More On Penn State

I have been largely baffled and appalled by the reaction to the unspeakable child molestation incidents that have been connected to Penn State, its coaches and administrators. I’m a big sports fan and my first child is due to appear on Saturday so I guess that helps explain my interest in the story. I have traded comments with many bloggers over at ESPN in the last week or so attempting to disabuse people of their inclination to defend Paterno. I have also read lots of columns addressing the issue, but the majority of them lack any semblence of perspective. This weekend I occasionally switched over to the Penn State v. Nebraska game only to hear announcers, coaches and players lament the empty seat on the Penn State bus usually occupied by Joe Paterno or to praise the focus of the players despite all the distractions (I get angry even typing that). I eventually just had to stop watching the game. I was also slightly disappointed in how Obama addressed the issue when asked about it during another sporting event, the Carrier Classic. While he made the point to focus on the children, he should have more forcefully condemned the attitudes that got Penn State to the point it is now. Finally I think I have found a column that strikes the appropriate tone.
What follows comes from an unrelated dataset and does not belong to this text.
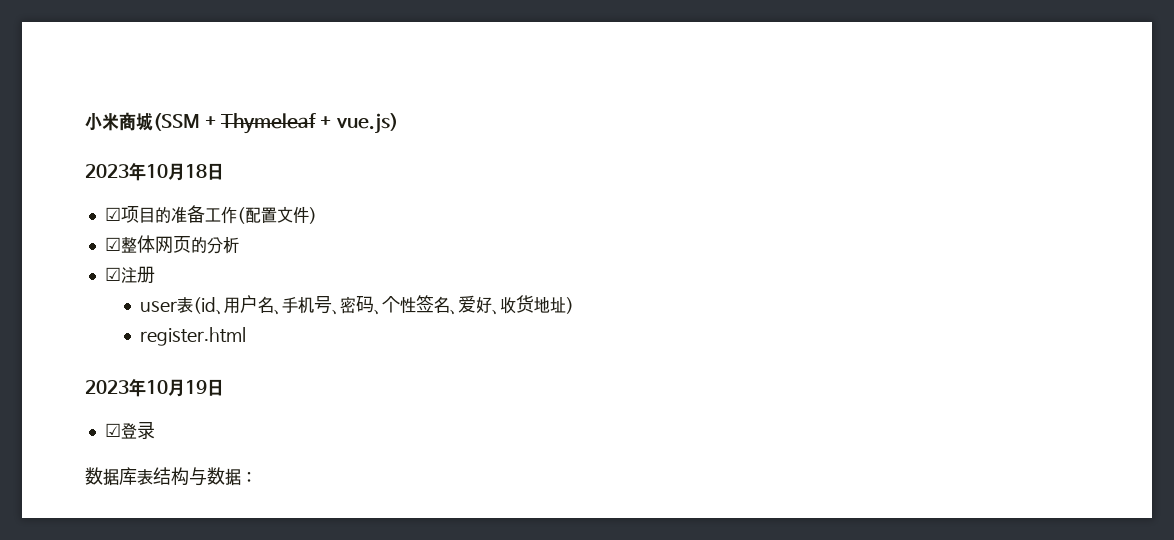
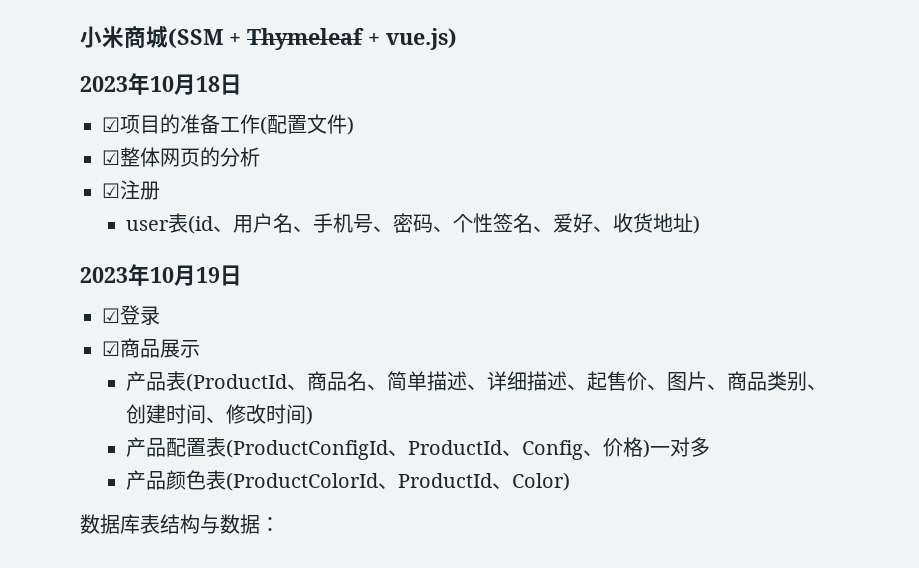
- register.html
+ ☑商品展示
+ 产品表(ProductId、商品名、简单描述、详细描述、起售价、图片、商品类别、创建时间、修改时间)
+ 产品配置表(ProductConfigId、ProductId、Config、价格)一对多
+ 产品颜色表(ProductColorId、ProductId、Color)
The author may cast his net a bit too wide on occassion, but even when he does, he raises issues about corporations, religion in general and the Catholic Church in particular. I particularly enjoyed his ending:

Nevertheless, Kenny said:

“Thankfully … this is not Rome. Nor is it industrial school or Magdalene Ireland, where the swish of a soutane smothered conscience and humanity and the swing of a thurible ruled the Irish-Catholic world. This is the Republic of Ireland, 2011. A Republic of laws … of rights and responsibilities … of proper civic order … where the delinquency and arrogance of a particular kind of ‘morality’ will no longer be tolerated or ignored … as taoiseach, I am making it absolutely clear that, when it comes to the protection of the children of this state, the standards of conduct which the Church deems appropriate to itself cannot, and will not, be applied to the workings of democracy and civil society in this Republic.”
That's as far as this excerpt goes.